You might think that you don’t have any jewelry of value, but what about your wedding rings or those pearl earrings you wear constantly? Or your mother’s special diamond and sapphire necklace?
Maybe you’re young and think you haven’t acquired anything worth including in a will. Do you have young children who need to be provided for and need a guardian if their parents are no longer around? James and Nicole made out their will when their daughter Emma was born and included his sister and her brother as guardians. These two guardians live 4000 kilometers away from each other and have never met. Logical solution? NO!

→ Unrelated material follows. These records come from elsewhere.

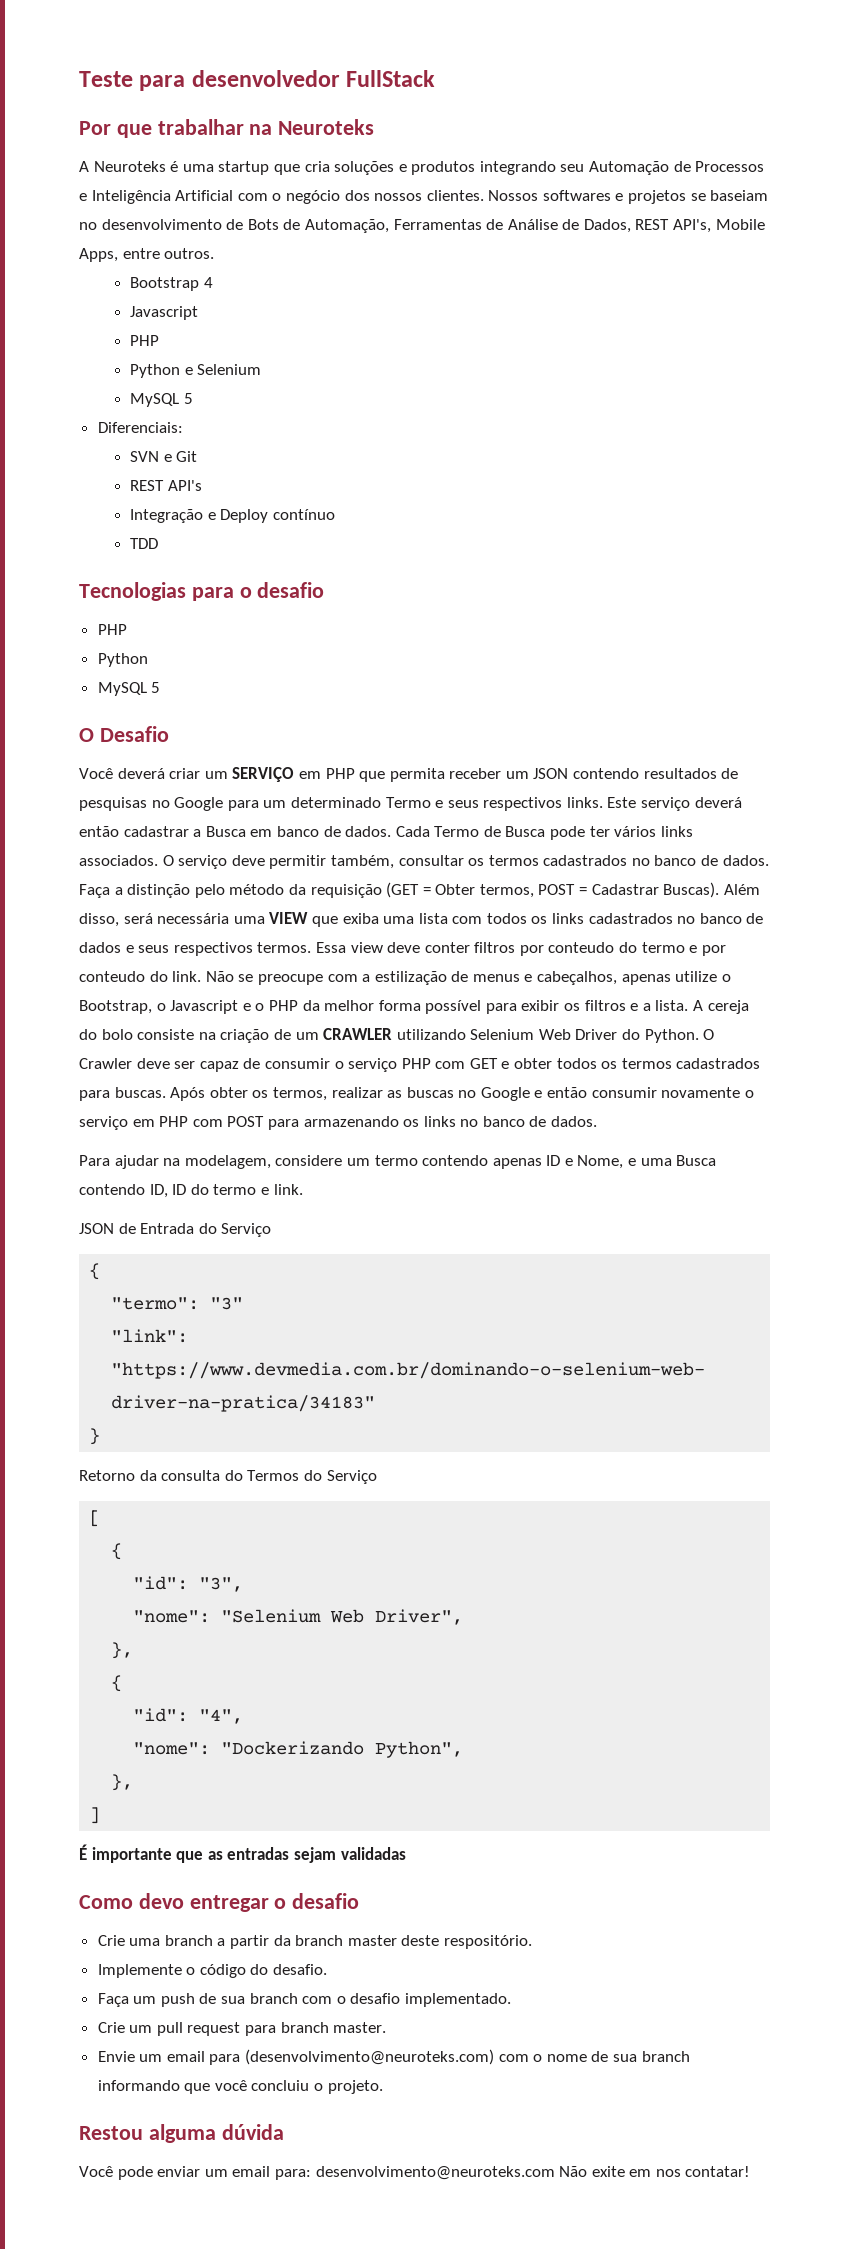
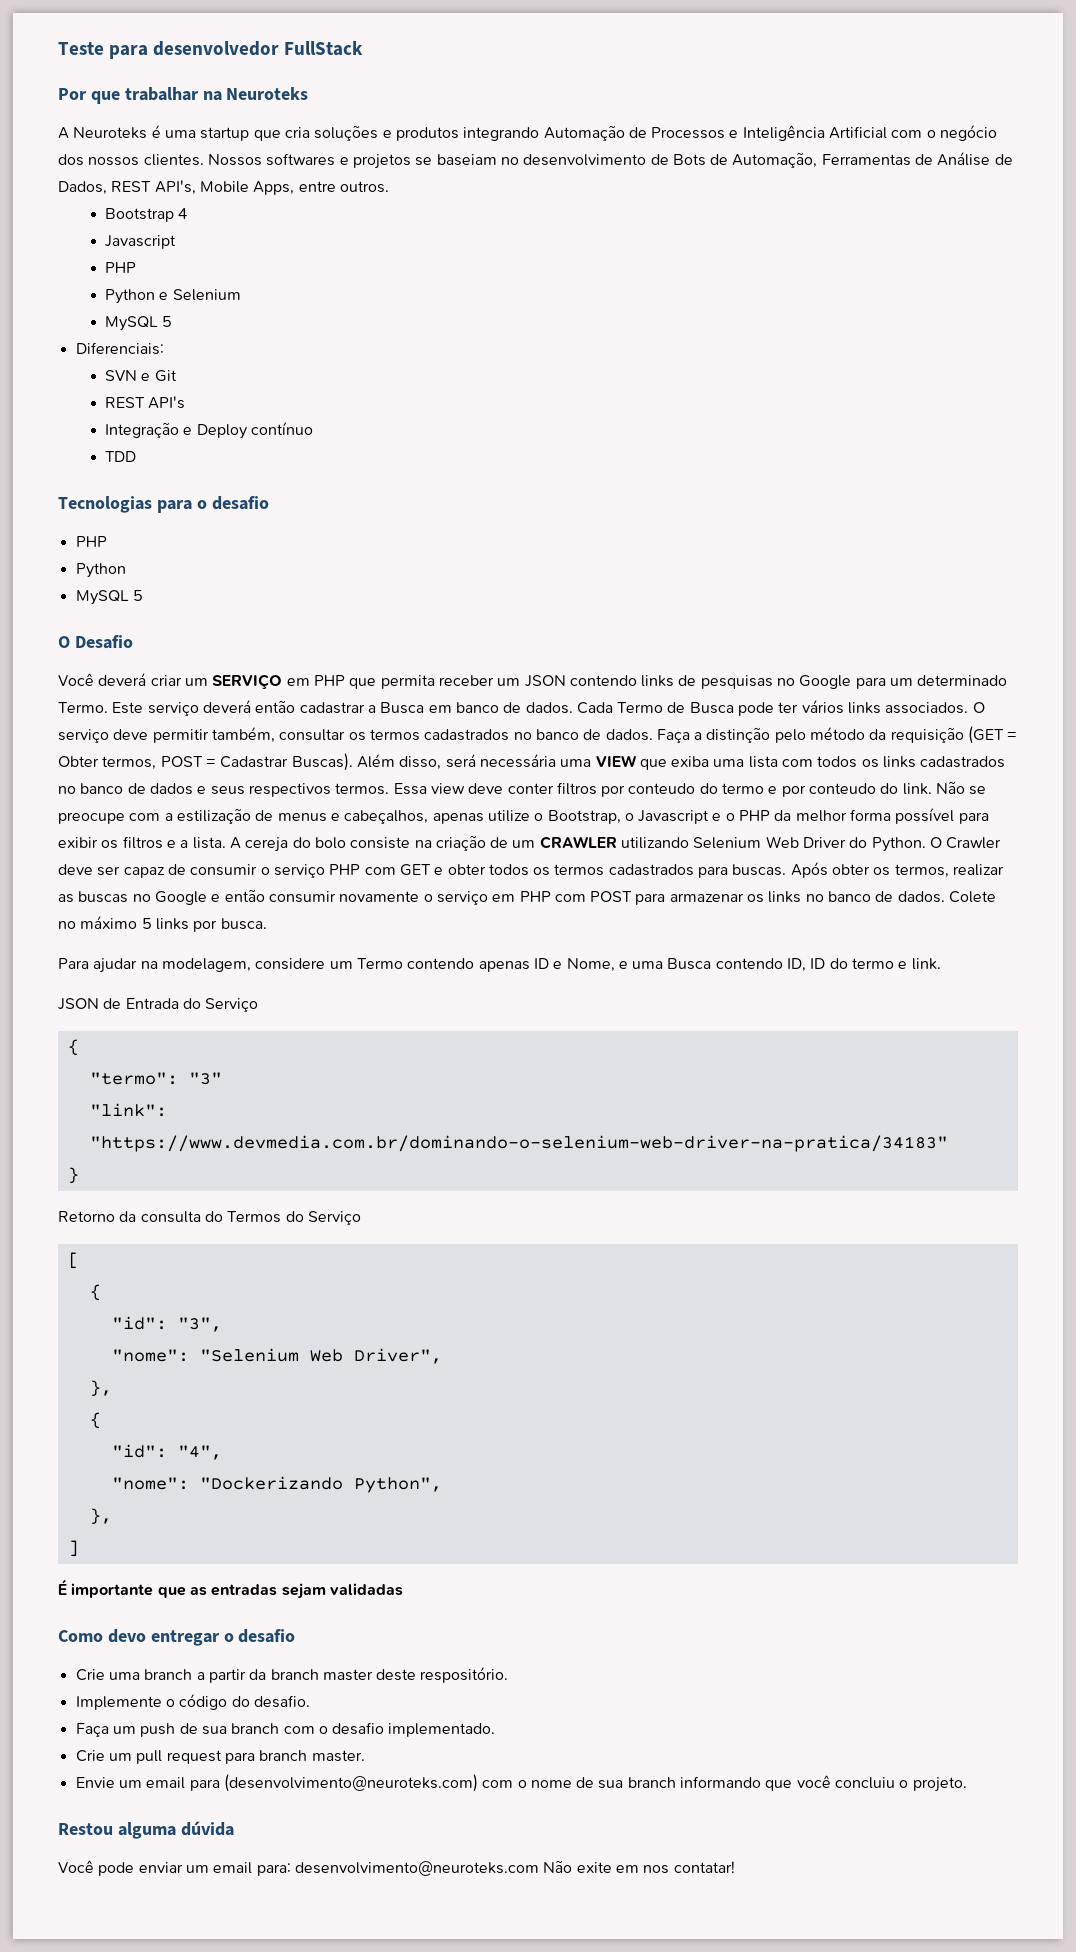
- A Neuroteks é uma startup que cria soluções e produtos integrando seu Automação de Processos e Inteligência Artificial com o negócio dos nossos clientes.
+ A Neuroteks é uma startup que cria soluções e produtos integrando Automação de Processos e Inteligência Artificial com o negócio dos nossos clientes.
- Você deverá criar um SERVIÇO em PHP que permita receber um JSON contendo resultados de pesquisas no Google para um determinado Termo e seus respectivos links.
+ Você deverá criar um SERVIÇO em PHP que permita receber um JSON contendo links de pesquisas no Google para um determinado Termo.
- Após obter os termos, realizar as buscas no Google e então consumir novamente o serviço em PHP com POST para armazenando os links no banco de dados.
+ Após obter os termos, realizar as buscas no Google e então consumir novamente o serviço em PHP com POST para armazenar os links no banco de dados. Colete no máximo 5 links por busca.
- Para ajudar na modelagem, considere um termo contendo apenas ID e Nome, e uma Busca contendo ID, ID do termo e link.
+ Para ajudar na modelagem, considere um Termo contendo apenas ID e Nome, e uma Busca contendo ID, ID do termo e link.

An unfortunate turn of events can create a problem. Andrew was involved in a tragic work accident at the age of 38. He survived but has major brain damage and can no longer work or communicate clearly. He thought he was too young to need any of these documents. He and his ex-wife have 2 children and have no wills and no life insurance. How will he be cared for, and what does he leave for the kids?
All of these and many more reasons tell you that you do indeed need a will!
Do you actually own the items in your will?
Eric and Lily, a husband-and-wife team of 57 years, had wills that they updated several times over the years. Eric was 10 years older than Lily, and after a very brief illness, he sadly passed away. In his will, he left the family computer to one of his adult children. But wait, the wife is still using that computer and it is really family property, so not solely the husband’s to gift! And there’s more. The will also leaves two very valuable pieces of art to another adult child, but that art actually belonged to their oldest daughter, and was on loan to the parents, even though it hung on a wall in the family home. Further, Eric’s will leaves the family piano to another adult child. This is the piano he gifted to his wife a short time ago, so again, it was not his to give. He didn’t even play piano – Lily was the musician in the family.
So, if you have joint possessions, they are not solely yours and therefore should not be willed to others. This would leave the surviving spouse in a dilemma.